Di daerah saya, di Madura, tidak sulit menjumpai kegiatan pembacaan tahlil. Tidak harus menunggu ada orang meninggal lebih dulu untuk mengikuti kegiatan seperti ini. Hampir setiap saat saya bisa mengikuti orang membacakan tahlil.
Orang-orang yang ada di majlis tahlil itu tidak kesulitan mengikuti bacaan yang dipimpin oleh seorang imam (yang memimpin pembacaan/kegiatan). Hal ini menunjukkan bahwa pembacaan tahlil sudah merupakan kegiatan yang biasa saya jumpai dalam kehidupan bermasyarakat di daerah saya, di Madura khususnya. Umunnya, masyarakat sudah hapal dan tahu apa yang akan dibaca, mulai dari pembacaan surat Al-Fatihah, Al-Ikhlas, Al-Mu’awwidzatain, Al-Fatihah lagi, awal surat Al-Baqarah, dan seterusnya. Bahkan, di beberapa tempat yang lain, pembacaan tahlil ini didahului oleh pembacaan Surat Yasin bersama, kadang pula dirangkai dengan pembacaan Surat Al-Mulk (Tabarak) sekaligus. Para hadirin cukup lancar mengikuti imam tanpa perlu sontekan.
Namun, contoh di atas adalah contoh untuk aktivitas yang tidak semua muslim melakukannya. Bagaimana dengan shalat, dalam hal ini shalat berjamaah? Ya, semua muslim tahu apa yang harus dilakukannya dalam melakukan shalat berjamaah. Semua makmum, yakni anggota shalat yang berada di belakang imam, akan mengikuti semua gerakan dan aktivitas yang dilakukan oleh imam tanpa perlu panduan lagi.

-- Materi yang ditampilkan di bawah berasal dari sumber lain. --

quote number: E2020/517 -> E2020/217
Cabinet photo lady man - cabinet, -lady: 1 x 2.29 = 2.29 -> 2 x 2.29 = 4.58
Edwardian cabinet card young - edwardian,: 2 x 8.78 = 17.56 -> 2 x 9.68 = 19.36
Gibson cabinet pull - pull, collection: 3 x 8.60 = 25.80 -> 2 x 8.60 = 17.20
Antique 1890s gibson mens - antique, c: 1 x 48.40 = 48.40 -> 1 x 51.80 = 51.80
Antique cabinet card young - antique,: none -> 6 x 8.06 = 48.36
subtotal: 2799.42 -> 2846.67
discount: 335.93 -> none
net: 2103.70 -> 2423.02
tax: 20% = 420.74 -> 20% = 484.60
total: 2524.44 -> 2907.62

Sebab, shalat berjamaah adalah shalat yang nyaris tidak berbeda dengan shalat yang dilakukannya sendirian, kecuali dalam hal pahala (Shalat berjamaah 27 derajat lebih utama daripada bershalat seorang diri). Hal ini sudah dimaklumi. Makmum akan mengawali shalatnya dengan takbiratul ihram, tentu setelah imam melakukannya. Setelah itu, mereka lalu melakukan bacaan maupun gerakan yang telah mereka ketahui urutannya, sekali lagi, tentu dengan syarat mengikuti imam.

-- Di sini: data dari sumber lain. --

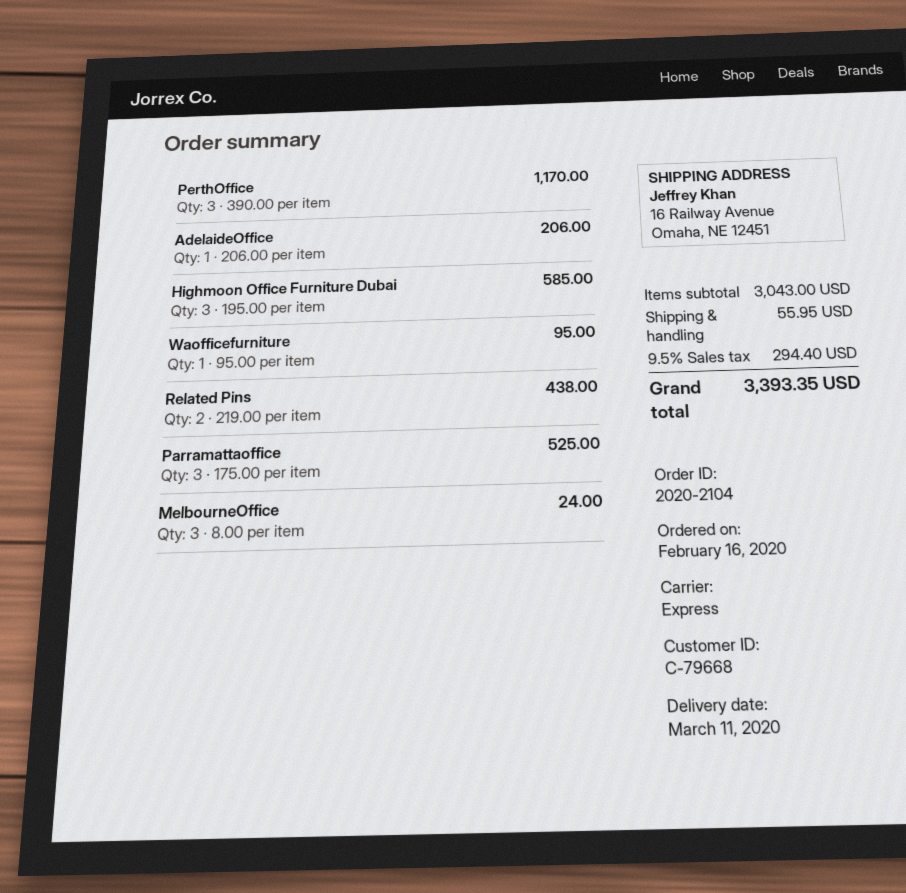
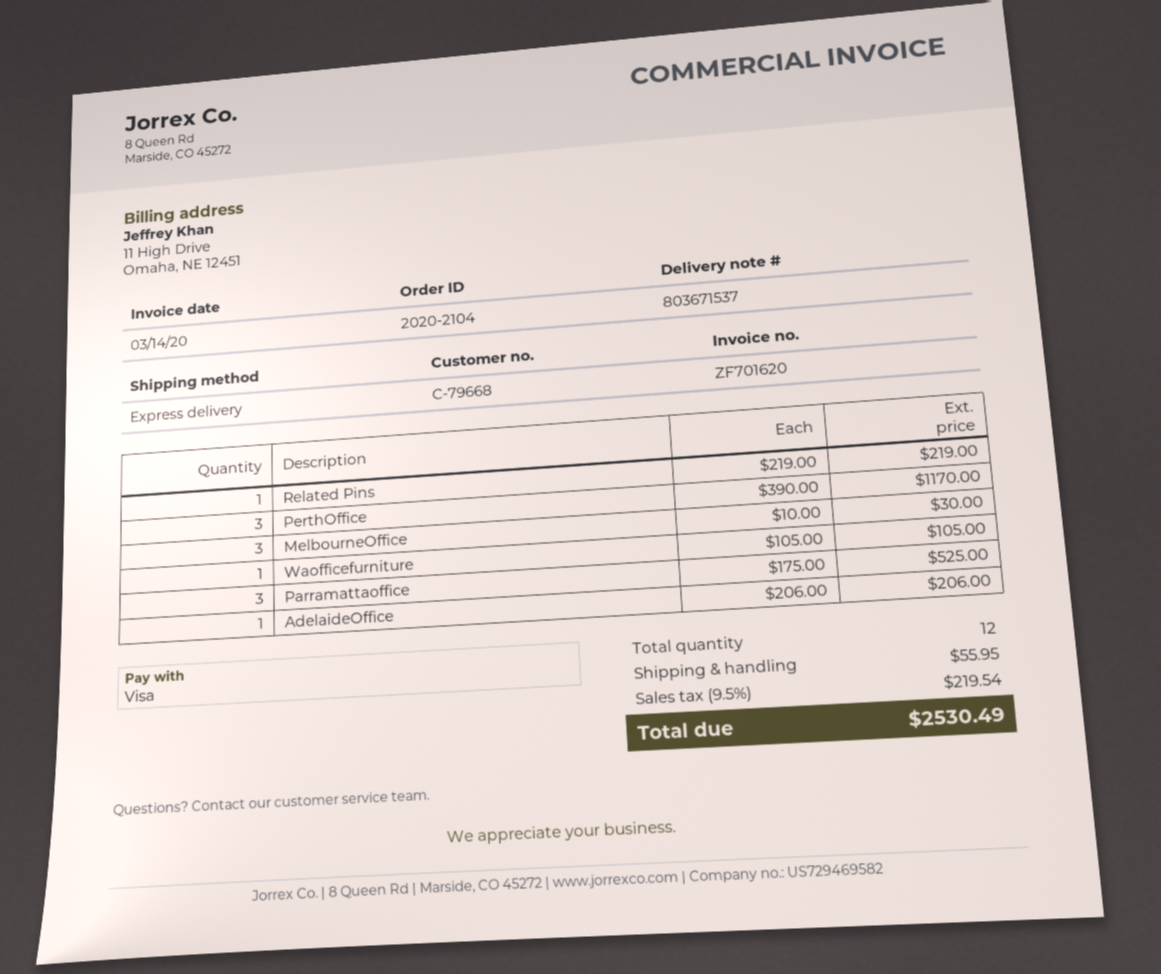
Highmoon Office Furniture Dubai: 3 x 195.00 = 585.00 -> none
Waofficefurniture: 1 x 95.00 = 95.00 -> 1 x 105.00 = 105.00
Related Pins: 2 x 219.00 = 438.00 -> 1 x 219.00 = 219.00
MelbourneOffice: 3 x 8.00 = 24.00 -> 3 x 10.00 = 30.00
tax: 9.5% = 294.40 -> 9.5% = 219.54
total: 3393.35 -> 2530.49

Baik tahlil maupun shalat, jika kedua amal ini dilakukan secara berjamaah, harus dilukakan atas “panduan” seorang pemimpin, yakni imam, walaupun kita sudah paham dan hapal bacaan dan gerakan yang akan kita lakukan. Namun dalam kenyataannya, banyak orang yang tidak mengindahkan hal ini. Sebagian makmum melakukan gerakan/bacaan sesuai urutan yang mereka ketahui saja, bukan mengikuti imam. Akibatnya, tidak jarang saya jumpai orang yang sedang bershalat dan ia sudah bangkit untuk i’tidal pada saat sang imam masih melakukan ruku’; atau bangkit di antara dua sujud ketika sang imam masih sedang dalam keadaan bersujud.
Gambaran di atas membuat saya paham bahwa masih banyak orang yang beranggapan bahwa “berjamaah” itu hanyalah sekadar melakukan kegiatan yang sama secara bersama-sama, tanpa perlu terlalu mengindahkan sang imam. Mereka tidak sadar posisi. Mereka lupa posisinya sebagai makmum, yaitu bahwa di samping melakukan apa yang dilakukan oleh imam, makmum juga diharuskan untuk tidak “melampaui komando” sang imam. Padahal, saya yakin, sesungguhnya terdapat nilai-nilai luhur kebersamaan, organisasi, kordinasi, kolektivitas, dan banyak filosofi penting lain dalam “berjamaah” ini, tentu dengan syarat jika kita senantiasa sadar akan posisi itu, baik sebagai imam maupun sebagai makmum.